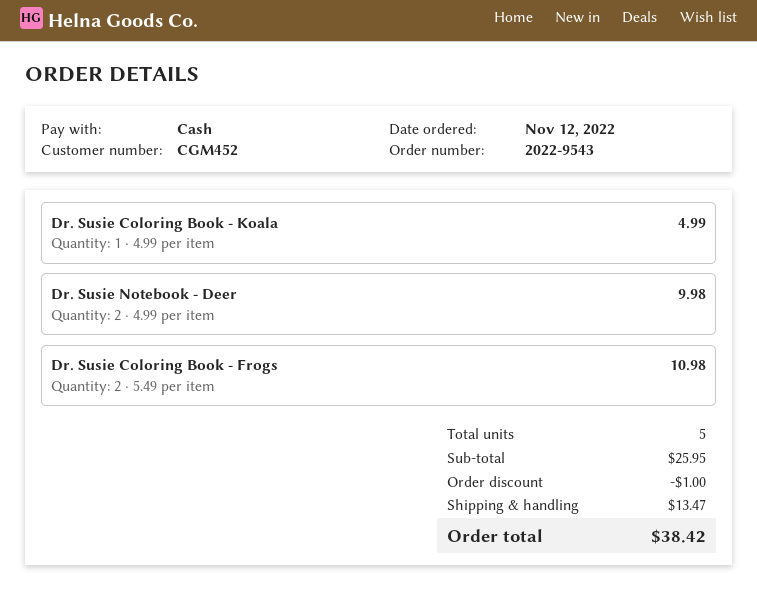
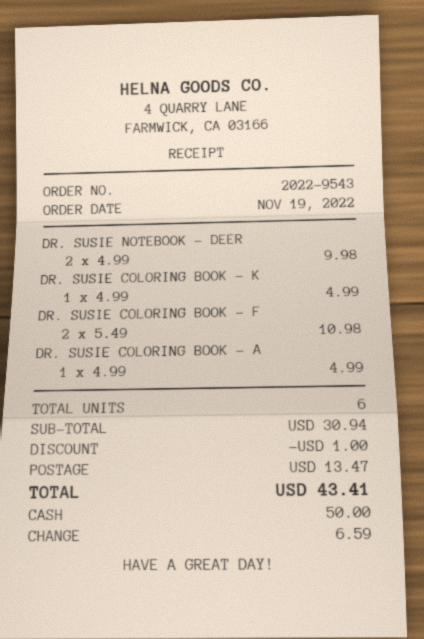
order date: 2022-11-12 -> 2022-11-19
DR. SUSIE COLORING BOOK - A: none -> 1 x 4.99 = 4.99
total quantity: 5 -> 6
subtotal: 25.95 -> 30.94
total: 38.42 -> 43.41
+ + + + + + +
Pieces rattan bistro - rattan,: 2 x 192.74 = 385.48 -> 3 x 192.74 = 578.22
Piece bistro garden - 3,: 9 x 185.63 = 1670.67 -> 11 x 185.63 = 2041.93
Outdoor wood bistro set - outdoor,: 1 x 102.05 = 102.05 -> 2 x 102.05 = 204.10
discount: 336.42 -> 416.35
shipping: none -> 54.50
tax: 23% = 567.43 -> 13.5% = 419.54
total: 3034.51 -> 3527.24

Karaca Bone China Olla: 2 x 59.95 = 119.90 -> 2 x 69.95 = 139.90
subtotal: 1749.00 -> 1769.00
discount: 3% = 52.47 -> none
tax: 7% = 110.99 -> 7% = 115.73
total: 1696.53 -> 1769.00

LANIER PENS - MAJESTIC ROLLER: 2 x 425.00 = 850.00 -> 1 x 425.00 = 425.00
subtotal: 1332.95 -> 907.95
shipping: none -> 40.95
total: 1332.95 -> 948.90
+ + + + + + +
In the data above, start at the line that has "total: 1696.53 -> 1769.00", stop after the line that has "total: 1332.95 -> 948.90", and print every line in between exactly as it stands.

* _Response area_
total: 1696.53 -> 1769.00

LANIER PENS - MAJESTIC ROLLER: 2 x 425.00 = 850.00 -> 1 x 425.00 = 425.00
subtotal: 1332.95 -> 907.95
shipping: none -> 40.95
total: 1332.95 -> 948.90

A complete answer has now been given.